Add Gemini batch processing support#926
Conversation
Implements batch_submit, batch_poll, batch_status, batch_retrieve, and batch_result_turn methods for ProviderGoogleGemini, enabling batch_chat() and batch_chat_structured() for Google Gemini models. Key implementation details: - JSONL body preparation converts camelCase to snake_case (required by Gemini's batch parser) while preserving user-defined schema property names - Handles multiple Gemini response formats (plain, wrapped, error/status) - Uses existing google_upload_* functions for file upload Includes unit tests for all helper functions and integration tests that skip gracefully when credentials are not available. Co-Authored-By: Claude Opus 4.6 <[email protected]>
- Gate batch support by base_url (generativelanguage.googleapis.com) so Vertex endpoints don't advertise unsupported batch capability - Keep polling when BATCH_STATE_SUCCEEDED but responsesFile not yet available, preventing premature retrieval errors - Add key field parsing to gemini_json_fallback() for better error recovery - Add pre-recorded fixture (state-capitals-gemini.json) for deterministic offline tests - Update batch_chat() docs and NEWS.md to include Gemini support Co-Authored-By: Claude Opus 4.6 <[email protected]>
Co-authored-by: github-actions[bot] <41898282+github-actions[bot]@users.noreply.github.com>
Co-authored-by: github-actions[bot] <41898282+github-actions[bot]@users.noreply.github.com>
hadley
left a comment
There was a problem hiding this comment.
Thanks for working on this! This is a great first step but I have lots of small questions/requests 😄
| if (request_count <= 0L) { | ||
| return(list(list(status_code = code, body = NULL))) | ||
| } | ||
| return(replicate( |
There was a problem hiding this comment.
Should use rep() not replicate() here
There was a problem hiding this comment.
I think you could eliminate the branch above with return(rep(list(status_code = code, body = NULL), min(0, request_count))

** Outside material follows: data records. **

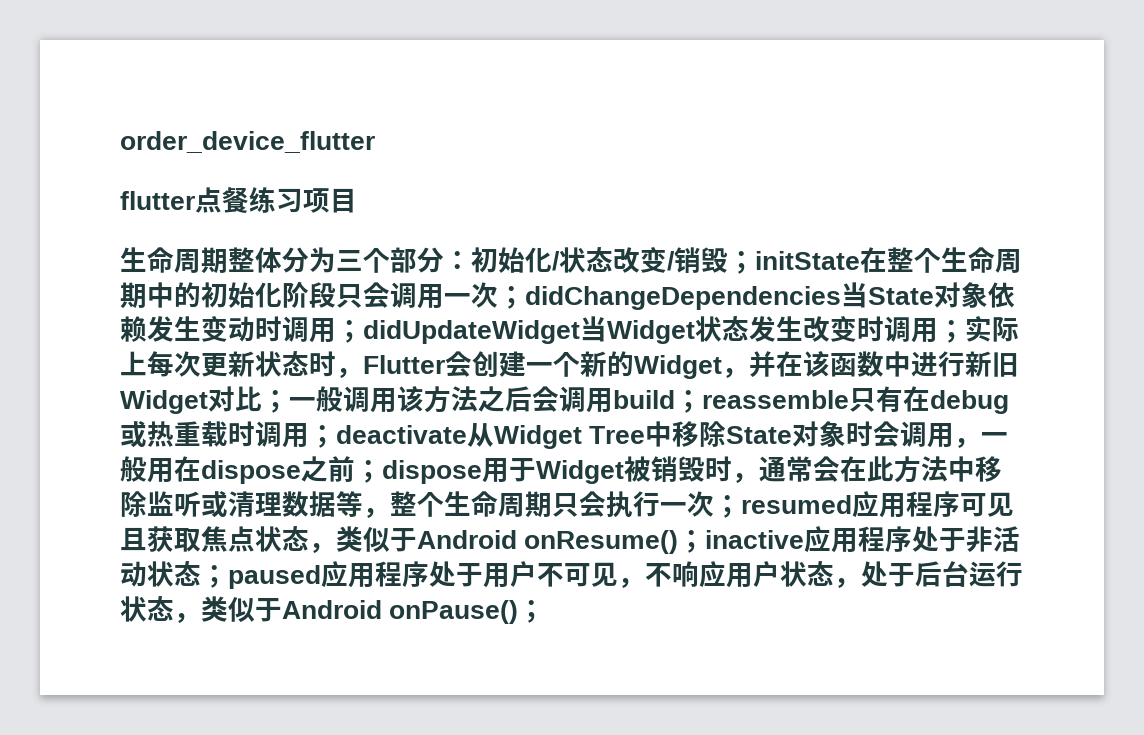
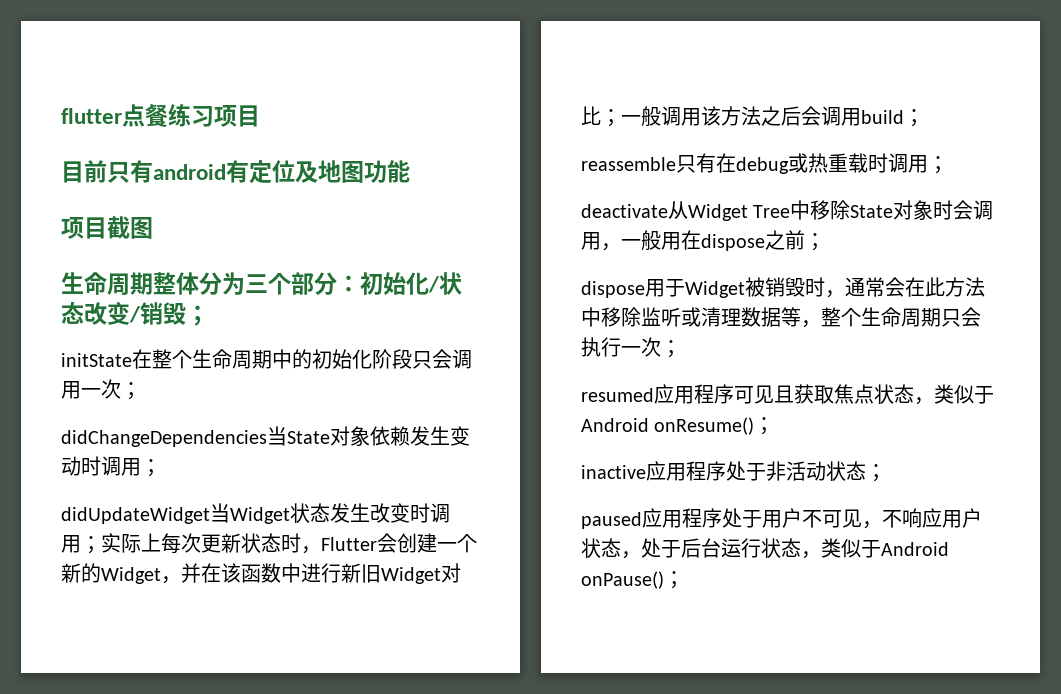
- order_device_flutter
+ 目前只有android有定位及地图功能
+ 项目截图
- 初始化/状态改变/销毁；initState在整个生命周期中的初始化阶段只会调用一次；didChangeDependencies当State对象依赖发生变动时调用；didUpdateWidget当Widget状态发生改变时调用；
+ 初始化/状态改变/销毁；
+ initState在整个生命周期中的初始化阶段只会调用一次；
+ didChangeDependencies当State对象依赖发生变动时调用；
+ didUpdateWidget当Widget状态发生改变时调用；
- 一般调用该方法之后会调用build；reassemble只有在debug或热重载时调用；deactivate从Widget Tree中移除State对象时会调用，一般用在dispose之前；dispose用于Widget被销毁时，通常会在此方法中移除监听或清理数据等，整个生命周期只会执行一次；resumed应用程序可见且获取焦点状态，类似于Android onResume()；inactive应用程序处于非活动状态；paused应用程序处于用户不可见，不响应用户状态，处于后台运行状态，类似于Android onPause()；
+ 一般调用该方法之后会调用build；
+ reassemble只有在debug或热重载时调用；
+ deactivate从Widget Tree中移除State对象时会调用，一般用在dispose之前；
+ dispose用于Widget被销毁时，通常会在此方法中移除监听或清理数据等，整个生命周期只会执行一次；
+ resumed应用程序可见且获取焦点状态，类似于Android onResume()；
+ inactive应用程序处于非活动状态；
+ paused应用程序处于用户不可见，不响应用户状态，处于后台运行状态，类似于Android onPause()；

But it might be safer to just error if requiestCount is <0?
There was a problem hiding this comment.
Used rep now. But I left the rest as is; min(0, request_count) seems like it would always return 0. We could do max(0, request_count) or error if requestCount is less than 0; let me know what you prefer!
There was a problem hiding this comment.
Done now, using max(0L, request_count)
| gc_pre$responseSchema %||% gc_pre$response_schema | ||
| } | ||
|
|
||
| body <- gemini_to_snake_case(body) |
There was a problem hiding this comment.
Are you sure this is necessary? Google APIs often seem to take both snake and camel case.
There was a problem hiding this comment.
Claude tested with camelCase and the batch JSONL parser silently ignored the fields — it seems to require protobuf-style snake_case names, unlike the REST API which accepts both. The batch API docs also use snake_case in all their JSONL examples. So this seems to be necessary.
There was a problem hiding this comment.
Thanks for checking! Can you please add a brief summary as a comment?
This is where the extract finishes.